War fever…

Rickettsia prowazekii

Rickettsia prowazeki bacteria

It isn’t some jingoistic call to arms that I refer to but rather a dispassionate, indiscriminate killer. More terrifying, more sinister and certainly more effective in its kill rate than any cannon shot or sabre, it is Rickettsia prowazeki, the organism that causes typhus, and because of its prevalence on campaign, the disease the common soldier simply called “war fever”.

It isn’t known with any kind of accuracy how many soldiers and civilians were killed in the Napoleonic Wars. A ball-park consensus typically estimates between 2.5 and 3.5 million combatants and perhaps another 1.5 to 2.5 million non-combatants died during the course of the wars. But what is clear is that, in tune with all wars up until the 20th century, the battle casualties were dwarfed by those caused by disease.

One reasonably accurate example to support this comes from the British Army medical services who recorded the deaths of patients in their hospitals in the Peninsula  between 1812 and 1814. Deaths due to wounds were 2,699 whereas deaths due to diseases of various kinds amounted to 13,124.
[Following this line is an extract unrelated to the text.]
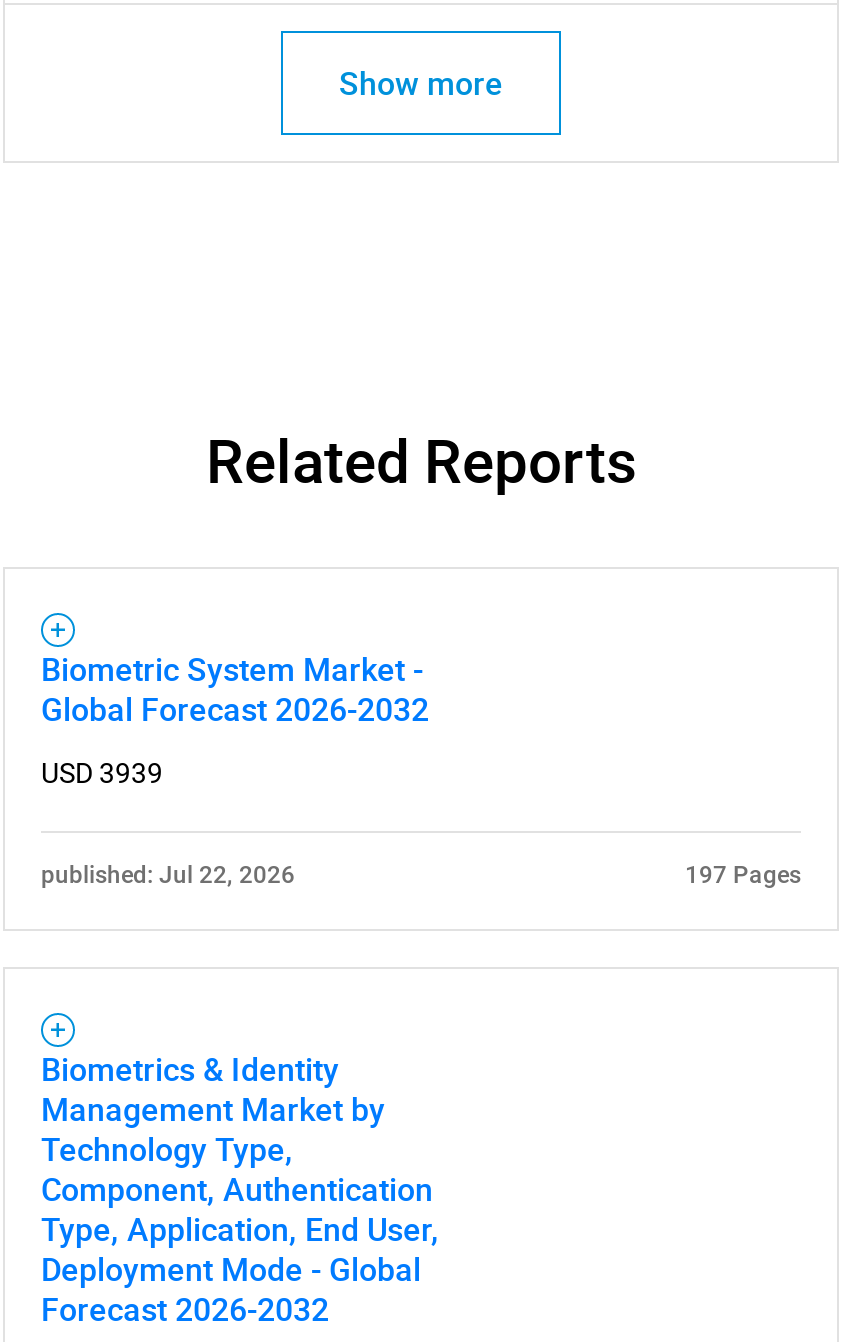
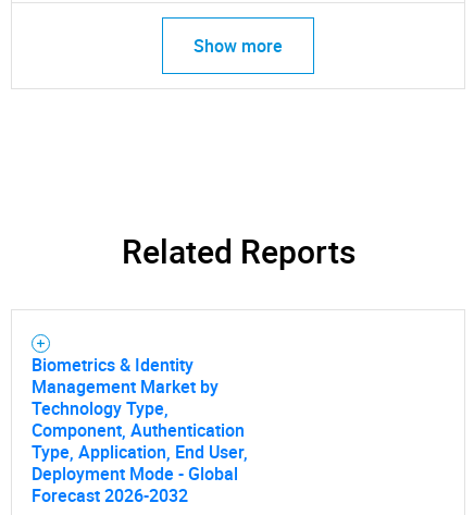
[41,647,801,889] Biometric System Market - | Global Forecast 2026-2032 | USD 3939 | published: Jul 22, 2026 | 197 Pages -> none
But perhaps the most pronounced example of the devastating effect of disease on Napoleonic campaigns came in Russia in 1812. Almost since the immediate aftermath of the epic failure of Napoleon’s Russian campaign, the principal blame for the disaster was laid at the door of the weather – “General Frost”. It is true that the winter of 1812 was the harshest for many years but what also seems true is that the campaign was utterly doomed from shortly after it was launched in the early summer.

On 22nd June Napoleon reviewed his massive army gathered on the west bank of the River Nieman and the next day, with great fanfare, they began to cross and launch their offensive into Russian territory. As per usual policy Napoleon’s forces lived off the land during campaign. Unhindered by a cumbersome baggage train this allowed his armies to deploy more flexibly but would only work if the territory they advanced over could support their needs. Inevitably this meant depredations on the local civilian population but this had proved sustainable in central and western Europe. However, Poland and western Russia was another matter. Utter poverty was endemic in these regions and from the start food was in short supply.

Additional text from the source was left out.